— Problem requirements —
For this exercise, return all the data word for word, with images left out.

— Exercise material —

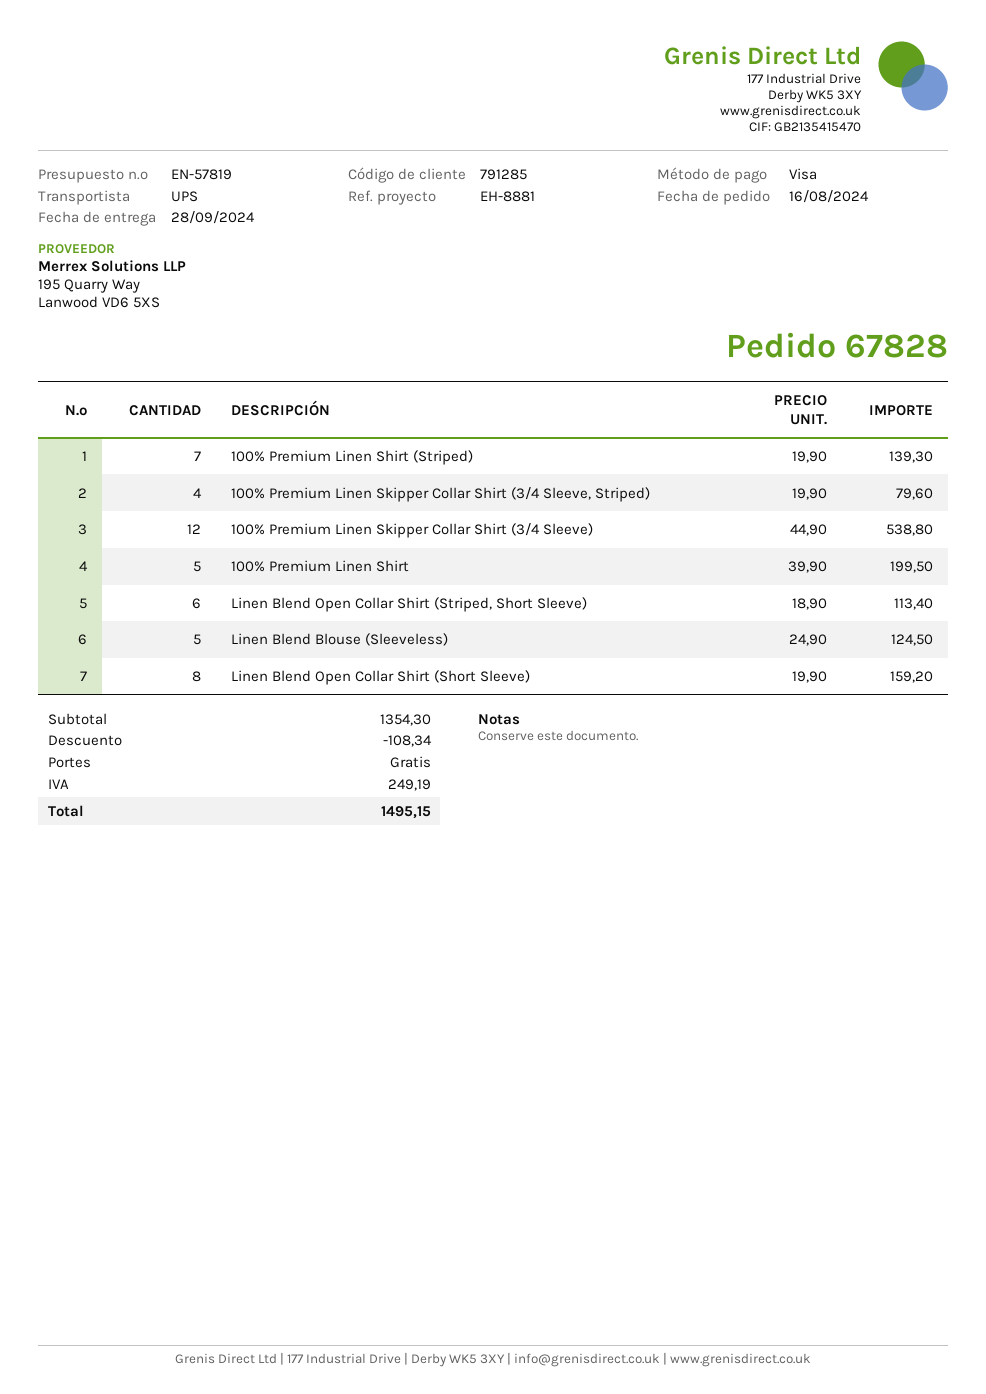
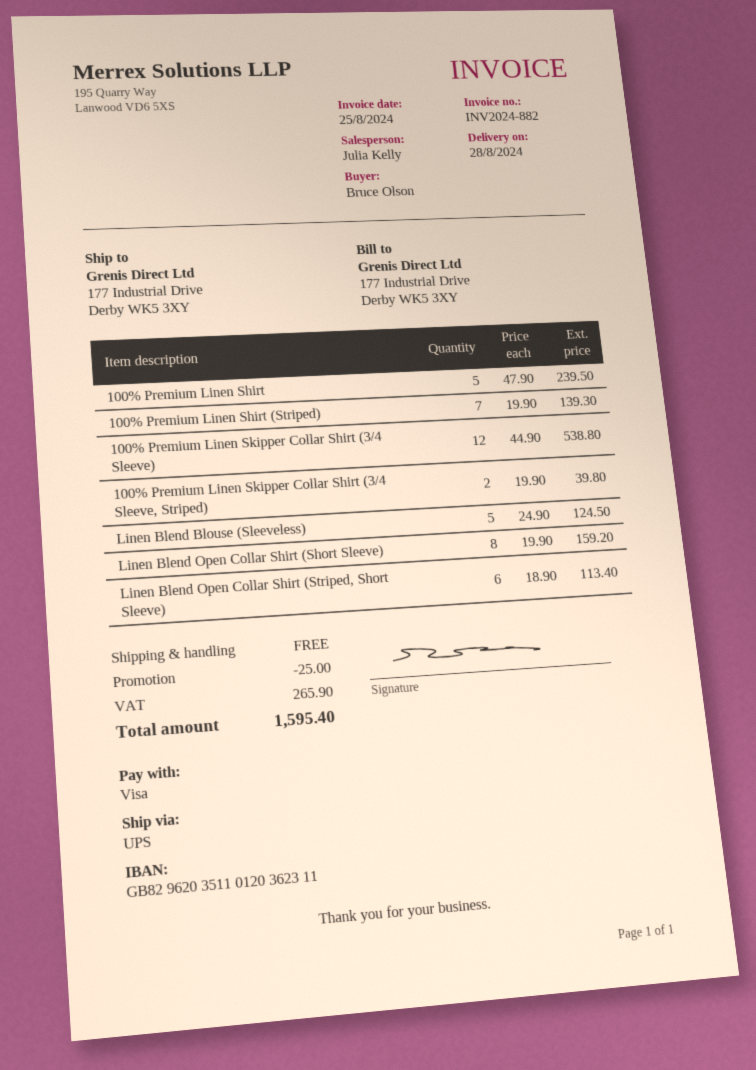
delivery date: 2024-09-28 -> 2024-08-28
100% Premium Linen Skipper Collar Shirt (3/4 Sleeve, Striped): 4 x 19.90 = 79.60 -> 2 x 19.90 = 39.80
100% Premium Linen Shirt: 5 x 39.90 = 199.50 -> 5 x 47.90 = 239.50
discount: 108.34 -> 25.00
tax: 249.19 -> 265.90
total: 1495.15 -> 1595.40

— Expected answer —
delivery date: 2024-09-28 -> 2024-08-28
100% Premium Linen Skipper Collar Shirt (3/4 Sleeve, Striped): 4 x 19.90 = 79.60 -> 2 x 19.90 = 39.80
100% Premium Linen Shirt: 5 x 39.90 = 199.50 -> 5 x 47.90 = 239.50
discount: 108.34 -> 25.00
tax: 249.19 -> 265.90
total: 1495.15 -> 1595.40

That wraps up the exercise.